Six years later, they decided to move back to San Jose to be near their parents as they started their own family (they now have 2 children). While looking for a job, Hosseini went back to writing short stories, and one day saw a news report on television about the Taliban outlawing kite flying, an activity that had been a big part of his early childhood. With a surge of pre-Soviet and pre-Taliban memories, he sat down at the computer, and in 12 hours had written a short story called “The Kite Runner.” The New Yorker, Atlantic Monthly, and Esquire rejected it. He put the story away and found a job.

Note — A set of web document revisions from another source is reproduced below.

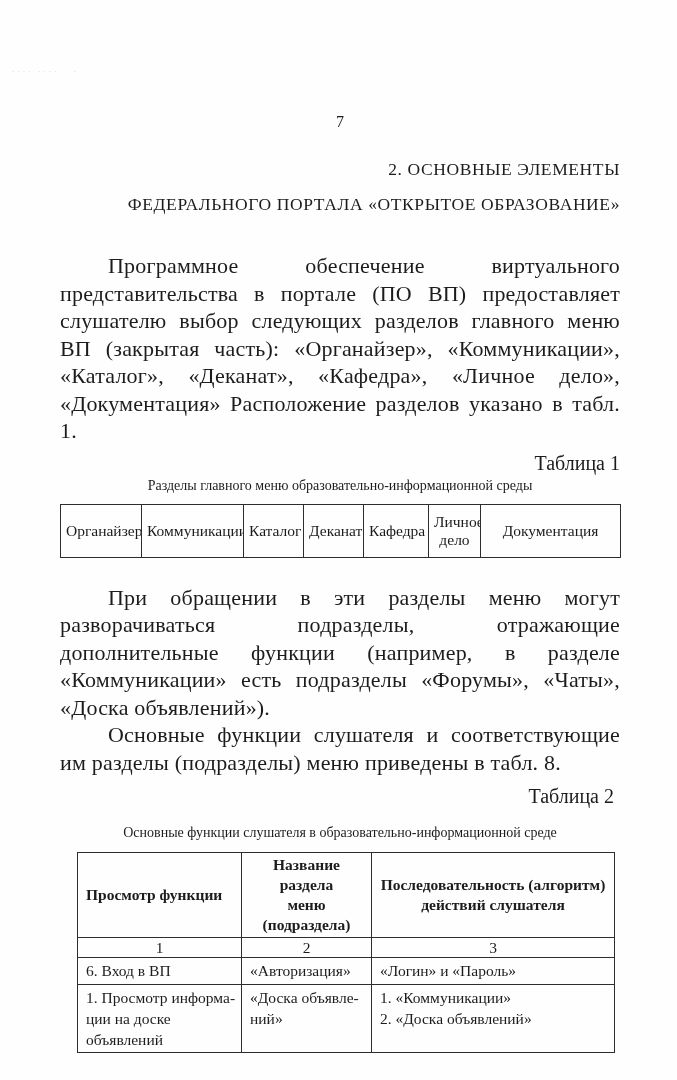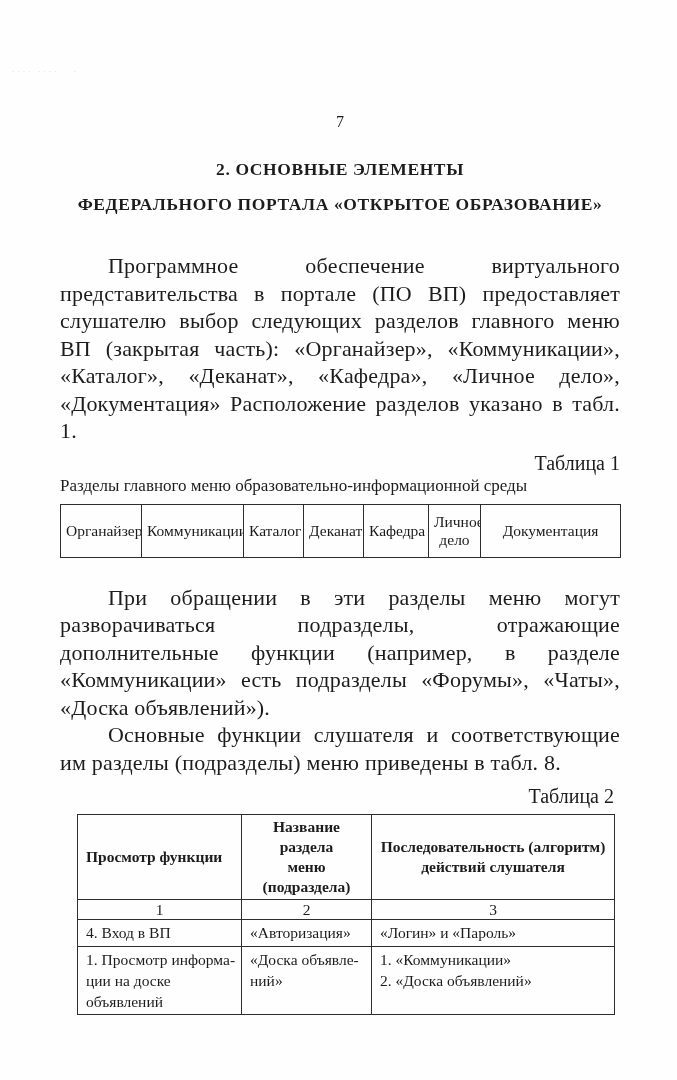--- a/index.html
+++ b/index.html
@@ -35,23 +35,23 @@
   }
   .page-number {
     margin: 0;
     padding-top: 112px;
     text-align: center;
     font-size: 16px;
     line-height: 20px;
   }
   .heading {
     margin: 20px 0 0 0;
-    text-align: center;
+    text-align: right;
     font-size: 17.5px;
-    font-weight: bold;
+    font-weight: normal;
     line-height: 35px;
     letter-spacing: 0.6px;
   }
   .heading .line { display: block; }
   .para {
     margin: 0;
     text-align: justify;
     text-indent: 48px;
     font-size: 22px;
     line-height: 27.5px;
@@ -59,21 +59,22 @@
   }
   .para.first { margin-top: 30px; }
   .tbl-label {
     text-align: right;
     font-size: 20px;
     line-height: 20px;
   }
   .tbl-label.t1 { margin-top: 8px; }
   .tbl-label.t2 { margin-top: 10px; padding-right: 6px; }
   .tbl-caption {
-    font-size: 17px;
+    text-align: center;
+    font-size: 14px;
     line-height: 22px;
   }
   .tbl-caption.t1 { margin-top: 2px; }
   .tbl-caption.t2 { margin-top: 16px; }
   table {
     border-collapse: collapse;
     table-layout: fixed;
   }
   td, th {
     border: 1.6px solid #2d2d2d;
@@ -162,20 +163,21 @@
       <td>Личное дело</td>
       <td>Документация</td>
     </tr>
   </tbody>
     </table>
 
   <p class="para" style="margin-top:26px">При обращении в эти разделы меню могут разворачиваться подразделы, отражающие дополнительные функции (например, в разделе «Коммуникации» есть подразделы «Форумы», «Чаты», «Доска объявлений»).</p>
   <p class="para">Основные функции слушателя и соответствующие им разделы (подразделы) меню приведены в табл. 8.</p>
 
   <div class="tbl-label t2">Таблица 2</div>
+  <div class="tbl-caption t2">Основные функции слушателя в образовательно-информационной среде</div>
 
   <table class="func-table">
     <colgroup>
       <col style="width:164px">
         <col style="width:130px">
         <col style="width:243px">
     </colgroup>
     <tbody>
         <tr class="head">
       <th class="left">Просмотр функции</th>
@@ -183,21 +185,21 @@
 меню (подраздела)</th>
       <th class="center">Последовательность (алгоритм)
 действий слушателя</th>
     </tr>
     <tr class="nums">
       <td>1</td>
       <td>2</td>
       <td>3</td>
     </tr>
     <tr class="r1">
-      <td>4. Вход в ВП</td>
+      <td>6. Вход в ВП</td>
       <td>«Авторизация»</td>
       <td>«Логин» и «Пароль»</td>
     </tr>
     <tr class="r2">
       <td>1. Просмотр информа-
 ции на доске объявлений</td>
       <td>«Доска объявле-
 ний»</td>
       <td>1. «Коммуникации»
 2. «Доска объявлений»</td>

But when his father-in-law convinced him the only flaw with the story was that it wasn’t long enough, he began to turn it into a novel. It took him about a year to finish (although he continues to edit it to this day, including changes he made yesterday to a portion he read at the lecture!). He hired an agent, and it was published by Riverhead a year later in June 2003.

At the conclusion of the lecture, the facilitator opened the floor for questions. Hosseini took time to answer about a dozen. Was it his intent for the novel to put a human face on geopolitical events? (He’d like to pretend it was, but, no, it was a happy accident, he was just telling a story that he had to tell.) Why did he make the character Assef half German? (It wasn’t a political statement, he just based the character—loosely!—on a half-German bully from his childhood.) How has American culture influenced his writing? (He considers himself an Afghani in exile, but he’s a US citizen and has lived here for 25 years, and he believes readers have rightly discovered Judeo-Christian themes in his book—like forgiveness and redemption—that are not necessarily common to Afghani culture.) Does he consider himself religious? (He identifies culturally with Islam, though he does not practice it, but he can see himself becoming “more spiritual” as he gets older.)

Besides the interesting stories he told, I appreciated his genuine manner. He said he is still stunned by the response to his novel, and he seemed moved by the large number of people who had come to hear him speak. He spent the whole day at Villanova, doing a book signing in the morning, the lecture in the evening, and having dinner with the literature students.

He is currently working on a second novel, due out in 2007, about two women in Afghanistan living under Taliban rule.